Yvette avait fait preuve de beaucoup de retenu dans ces moments difficiles. Elle avait fait comprendre à André qu'elle ne pouvait plus désormais le voir ni lui adresser la parole pour ne pas déplaire à sa mère. Il avait tout compris et s'était résigné à ne rien entreprendre qui pouvait nuire à l'existence d'Yvette. Personne ne s'était déclaré encore et le moment était mal choisi pour une telle démarche.

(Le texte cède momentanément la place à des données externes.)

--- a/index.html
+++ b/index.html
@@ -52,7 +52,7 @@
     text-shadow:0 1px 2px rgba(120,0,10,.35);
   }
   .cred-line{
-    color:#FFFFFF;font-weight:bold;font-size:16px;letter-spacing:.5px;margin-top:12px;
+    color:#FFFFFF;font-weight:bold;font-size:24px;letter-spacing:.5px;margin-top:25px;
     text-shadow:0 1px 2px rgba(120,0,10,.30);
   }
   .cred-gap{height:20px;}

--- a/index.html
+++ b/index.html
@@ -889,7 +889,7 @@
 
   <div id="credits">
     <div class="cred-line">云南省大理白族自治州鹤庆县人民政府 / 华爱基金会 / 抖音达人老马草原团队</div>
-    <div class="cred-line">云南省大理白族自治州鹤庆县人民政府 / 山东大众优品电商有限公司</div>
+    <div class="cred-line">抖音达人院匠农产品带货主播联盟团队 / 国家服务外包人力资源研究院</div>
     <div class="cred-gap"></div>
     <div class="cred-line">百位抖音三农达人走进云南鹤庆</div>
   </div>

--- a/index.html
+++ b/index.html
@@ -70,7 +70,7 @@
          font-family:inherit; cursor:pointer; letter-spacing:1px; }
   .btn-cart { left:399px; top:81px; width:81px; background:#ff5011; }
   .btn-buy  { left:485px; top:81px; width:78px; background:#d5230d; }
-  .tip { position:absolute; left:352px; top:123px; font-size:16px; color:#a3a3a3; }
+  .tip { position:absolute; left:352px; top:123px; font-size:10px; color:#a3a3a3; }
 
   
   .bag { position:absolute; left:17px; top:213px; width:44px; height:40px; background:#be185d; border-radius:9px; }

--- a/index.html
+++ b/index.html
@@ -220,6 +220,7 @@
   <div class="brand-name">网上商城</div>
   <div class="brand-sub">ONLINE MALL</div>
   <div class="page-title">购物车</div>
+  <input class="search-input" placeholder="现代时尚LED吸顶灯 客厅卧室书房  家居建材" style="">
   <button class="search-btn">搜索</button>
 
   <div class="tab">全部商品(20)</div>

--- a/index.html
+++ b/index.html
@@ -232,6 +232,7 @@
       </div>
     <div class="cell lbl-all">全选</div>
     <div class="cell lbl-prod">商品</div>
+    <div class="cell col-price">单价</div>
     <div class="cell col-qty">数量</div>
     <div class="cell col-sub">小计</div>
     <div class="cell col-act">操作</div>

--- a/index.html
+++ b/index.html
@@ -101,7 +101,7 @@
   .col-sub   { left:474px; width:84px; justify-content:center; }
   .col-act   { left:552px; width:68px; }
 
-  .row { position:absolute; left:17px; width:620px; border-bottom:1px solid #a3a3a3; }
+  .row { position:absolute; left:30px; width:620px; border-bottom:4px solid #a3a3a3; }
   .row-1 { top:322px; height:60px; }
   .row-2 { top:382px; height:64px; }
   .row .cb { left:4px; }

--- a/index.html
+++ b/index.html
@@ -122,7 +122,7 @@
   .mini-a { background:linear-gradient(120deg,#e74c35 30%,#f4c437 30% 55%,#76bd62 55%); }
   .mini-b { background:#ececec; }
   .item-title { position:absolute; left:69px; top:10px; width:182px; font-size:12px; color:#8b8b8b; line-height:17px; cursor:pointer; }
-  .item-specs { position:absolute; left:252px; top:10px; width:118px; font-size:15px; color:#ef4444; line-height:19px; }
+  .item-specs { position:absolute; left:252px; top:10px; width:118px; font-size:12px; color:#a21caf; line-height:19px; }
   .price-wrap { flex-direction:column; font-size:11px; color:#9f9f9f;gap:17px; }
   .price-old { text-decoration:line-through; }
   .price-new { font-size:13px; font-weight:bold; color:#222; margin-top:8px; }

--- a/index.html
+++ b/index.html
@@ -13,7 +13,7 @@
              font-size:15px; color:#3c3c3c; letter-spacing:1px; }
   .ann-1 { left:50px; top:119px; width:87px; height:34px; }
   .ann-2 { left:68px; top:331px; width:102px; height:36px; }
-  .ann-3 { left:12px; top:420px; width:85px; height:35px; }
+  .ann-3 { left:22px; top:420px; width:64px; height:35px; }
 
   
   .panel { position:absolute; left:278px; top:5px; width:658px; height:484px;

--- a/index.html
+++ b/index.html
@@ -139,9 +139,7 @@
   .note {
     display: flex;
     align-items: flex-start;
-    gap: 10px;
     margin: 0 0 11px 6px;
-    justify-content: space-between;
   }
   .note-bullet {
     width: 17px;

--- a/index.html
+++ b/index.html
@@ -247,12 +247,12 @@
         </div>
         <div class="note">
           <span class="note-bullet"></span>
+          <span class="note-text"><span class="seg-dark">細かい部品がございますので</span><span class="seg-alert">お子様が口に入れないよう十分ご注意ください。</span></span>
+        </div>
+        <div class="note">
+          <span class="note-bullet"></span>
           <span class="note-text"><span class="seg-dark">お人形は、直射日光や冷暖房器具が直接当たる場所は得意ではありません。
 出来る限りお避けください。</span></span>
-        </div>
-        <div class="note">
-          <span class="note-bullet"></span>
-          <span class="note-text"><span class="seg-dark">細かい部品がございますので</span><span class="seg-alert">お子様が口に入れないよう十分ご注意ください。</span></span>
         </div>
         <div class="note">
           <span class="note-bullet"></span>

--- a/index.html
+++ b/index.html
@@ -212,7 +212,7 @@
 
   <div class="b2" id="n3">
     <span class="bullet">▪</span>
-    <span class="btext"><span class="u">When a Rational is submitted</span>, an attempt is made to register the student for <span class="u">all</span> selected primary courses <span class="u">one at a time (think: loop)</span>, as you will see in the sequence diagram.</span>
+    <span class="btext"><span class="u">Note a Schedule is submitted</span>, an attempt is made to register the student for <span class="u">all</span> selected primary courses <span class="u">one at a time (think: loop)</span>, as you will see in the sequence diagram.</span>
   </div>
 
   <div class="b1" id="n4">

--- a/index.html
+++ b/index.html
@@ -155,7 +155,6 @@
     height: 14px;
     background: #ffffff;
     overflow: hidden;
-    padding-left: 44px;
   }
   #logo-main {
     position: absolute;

Mais les preuves et les marques d'amitié d'André pour la famille Deschamps avaient éveillé la curiosité des villageois. Sa mère qui était allée rendre visite à Mme Deschamps quand cette dernière était gravement malade avait remarqué Yvette qui était assise dans un coin avec des chapelets. Elle avait un visage qui exprimait une tendresse infinie, des yeux larmoyants mais remplis de bonté et de sagesse.
Elle n'avait pas pu s'empêcher de l'admirer. Elle avait tout de suite compris que son fils avait des intérêts personnels pour se dévouer ainsi à cette famille. Pour démontrer davantage ses bonnes intentions André décida un matin de se rendre dans les bois pour retrouver Fabien afin de lui prévenir que sa mère était bien malade et de tenter de le ramener à la maison si c'était possible.